As we transition into 2020 anticipating FDA’s “Blueprint for a New Era of Smarter Food Safety,” some trends we expect to see in food safety include:
- Focus on food safety culture. Independent of regulations and certifications, a company’s food safety culture is the best indicator of its potential risks to public health. Companies focused on food safety culture spend time and resources training their staffs, communicating food safety standards and managing performance, setting metrics, and incentivizing good behavior. In such companies, employees understand the consequences of poor hygiene and cross contamination and feel empowered to stop the line and address nonconformances that can impact product safety. The only way to drastically reduce foodborne illness is to strengthen food safety culture and change human behavior.
- Improved traceability, especially with agricultural commodities. We expect that FDA’s blueprint will support harmonization of traceability requirements, deployment of affordable traceability tools, and communication solutions that will facilitate end-to-end traceability throughout the food system. This will support foodborne-outbreak response and innovative communication approaches.
- Increased use of the Internet of Things (IoT), big data, artificial intelligence (AI), and data analytics. This increased use of data will require that the industry engage academics to support training of the next generation of food safety experts. AI’s many applications will continue to include use in consumer feedback monitoring for identifying early signs of consumer illness and initiating early investigation and resolution.
- Use of robotics and automation to minimize human handling and, thus, the potential of contamination leading to foodborne illness. Robotics are already being employed in manufacturing, agriculture, and foodservice. In agriculture, robotics are being employed to target and spray weeds, hoe, determine ripeness, and harvest crops. In the foodservice sector, companies like Bear Robotics are “reshaping the restaurant with robotics and AI,” and some delivery services are being replaced by robots.
- Use of time and temperature indicators on foods will warn consumers when products have been exposed to dangerous temperature zones compromising food safety.
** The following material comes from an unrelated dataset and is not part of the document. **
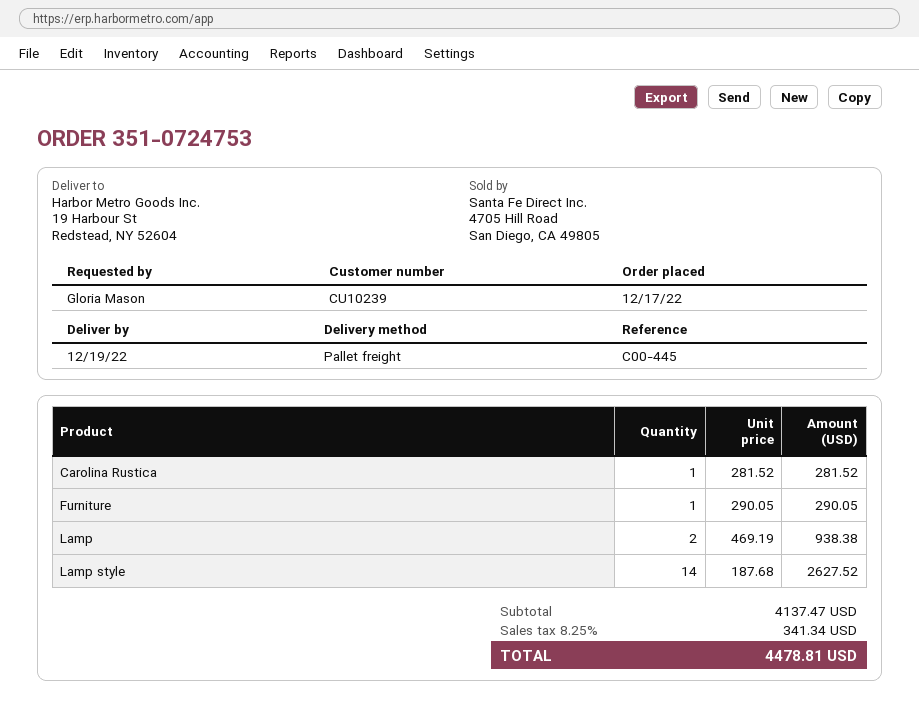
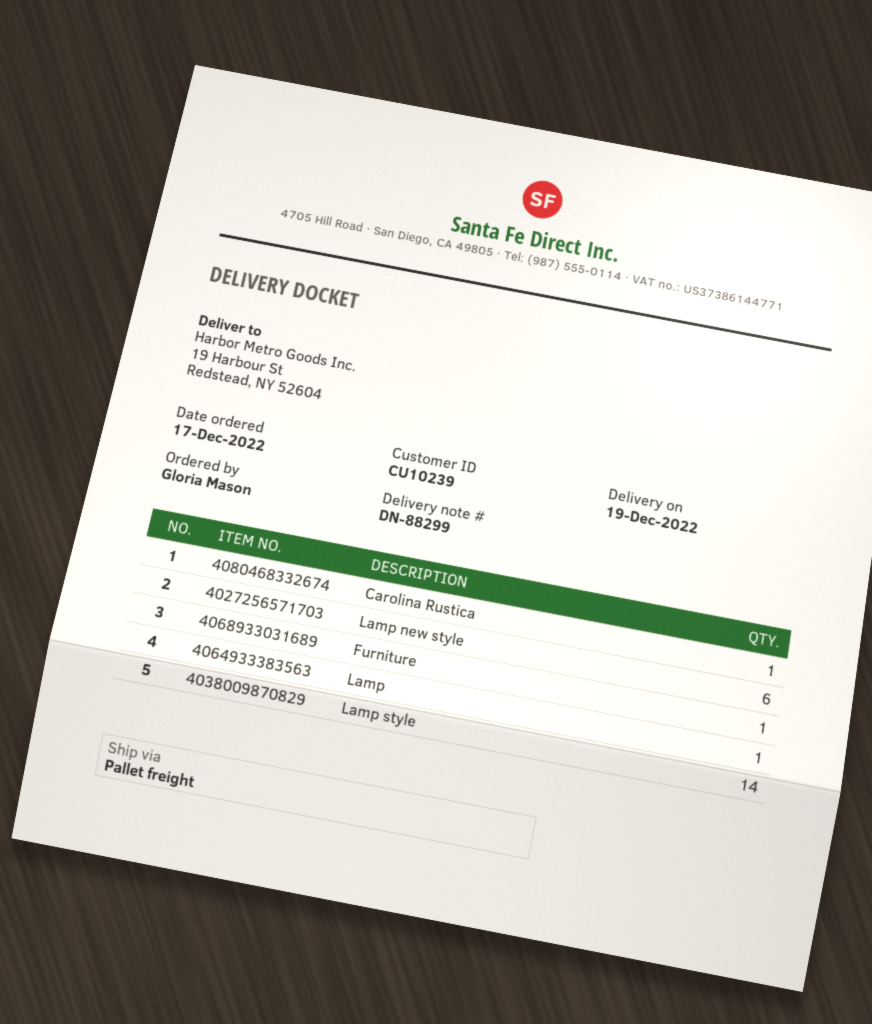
Lamp: 2 -> 1
Lamp new style: none -> 6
This could have a significant impact on consumer health given the changing dining trends, with more and more people opting for home delivery services or ordering home meal kits.
- Consumer preferences for clean label, natural, organic, locally grown, and sustainable foods (healthy for me and for the world) will continue to shape the food and beverage industry. And with consumers’ heightened level of connectivity, the industry is being forced to operate at a much faster pace (speed to market) and therefore a riskier environment with less tolerance from consumers. Vertical farming and hydroponics will become the new “local.”
- Generation Z will continue to drive more home cooking and desire for global flavors and experiences. Of this generation of young adults aged 18-22, which is expected to comprise 40% of consumers at the end of 2020, 62% cook at home and prefer international cuisines that better represent their cultural and racial diversity, according to a presentation by MK Wagner & Associates President Mary Wagner.